Common Yellowthroat chicks are out of their nest in the undergrowth out by our pond, hopping around and calling for food from their parents.
Common Yellowthroats live in thick, tangled vegetation in a wide range of habitats—from wetlands to prairies to pine forests—across North America. Their breeding range stretches across most of the United States, the Canadian provinces, and western Mexico. Yellowthroats are most common in wet areas, which tend to have dense vegetation low to the ground, ideal for skulking and building hidden nests.
Female Common Yellowthroat is calling and flying from bush to tree to reed, keeping an eye on her babies. The male was nearby too, but I didn’t get a photo.
This chick is “hiding” in the daylilies, but it was easy to find because of its constant chirping.

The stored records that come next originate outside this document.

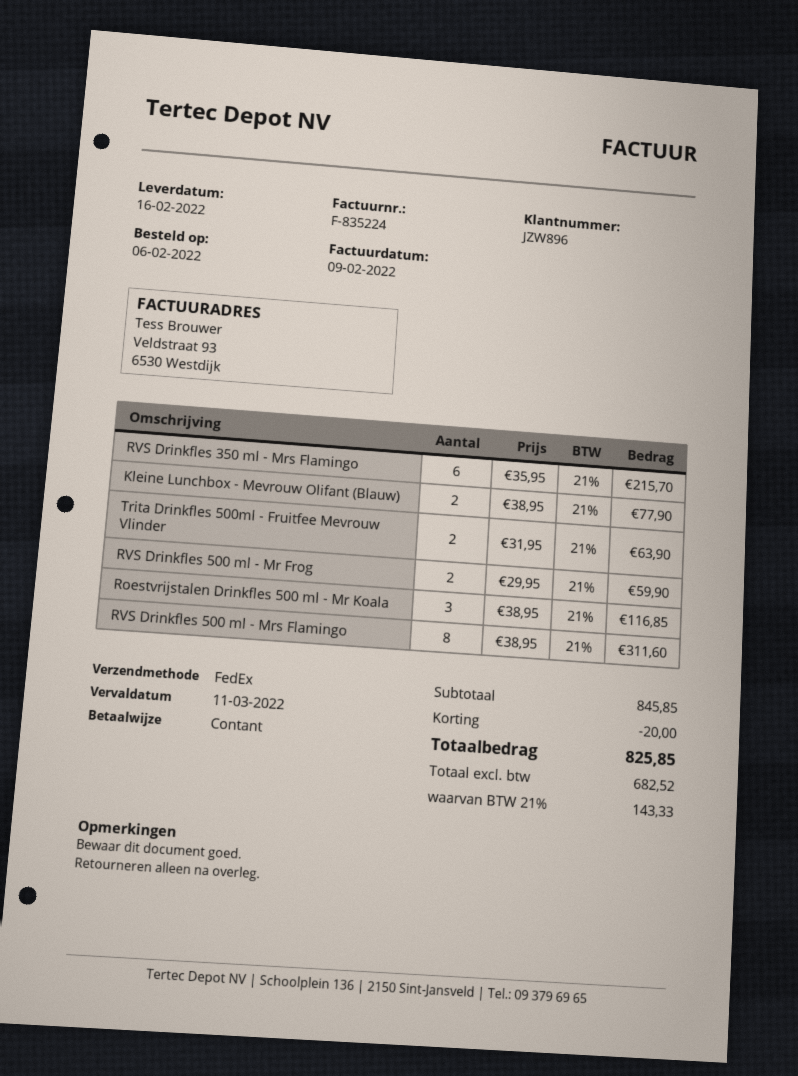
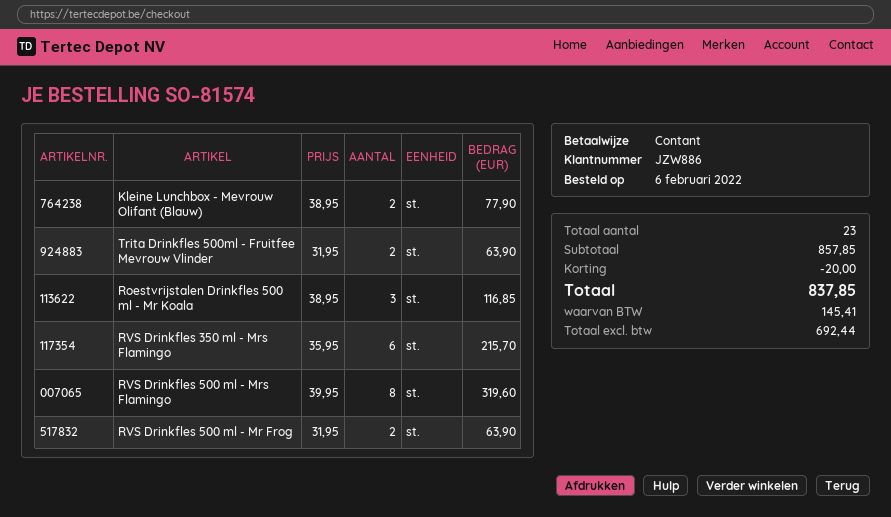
customer number: JZW896 -> JZW886
RVS Drinkfles 500 ml - Mr Frog: 2 x 29.95 = 59.90 -> 2 x 31.95 = 63.90
RVS Drinkfles 500 ml - Mrs Flamingo: 8 x 38.95 = 311.60 -> 8 x 39.95 = 319.60
subtotal: 845.85 -> 857.85
net: 682.52 -> 692.44
tax: 143.33 -> 145.41
total: 825.85 -> 837.85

Parents are still feeding the chicks. I think there are 3 or 4 of them. It’s harder now that they are not all in one place!
Common Yellowthroats forage on or near the ground, eating insects and spiders from leaves, bark, branches, flowers, or fruit in low vegetation. Their diet includes bugs, flies, beetles, ants, termites, bees, wasps, grasshoppers, dragonflies, damselflies, moths, butterflies, caterpillars, and other larvae.
“Are you my mother?” wonders frowning chick.
The busy mom.
I didn’t stay long and I won’t bother them anymore today. Good luck, little birdies!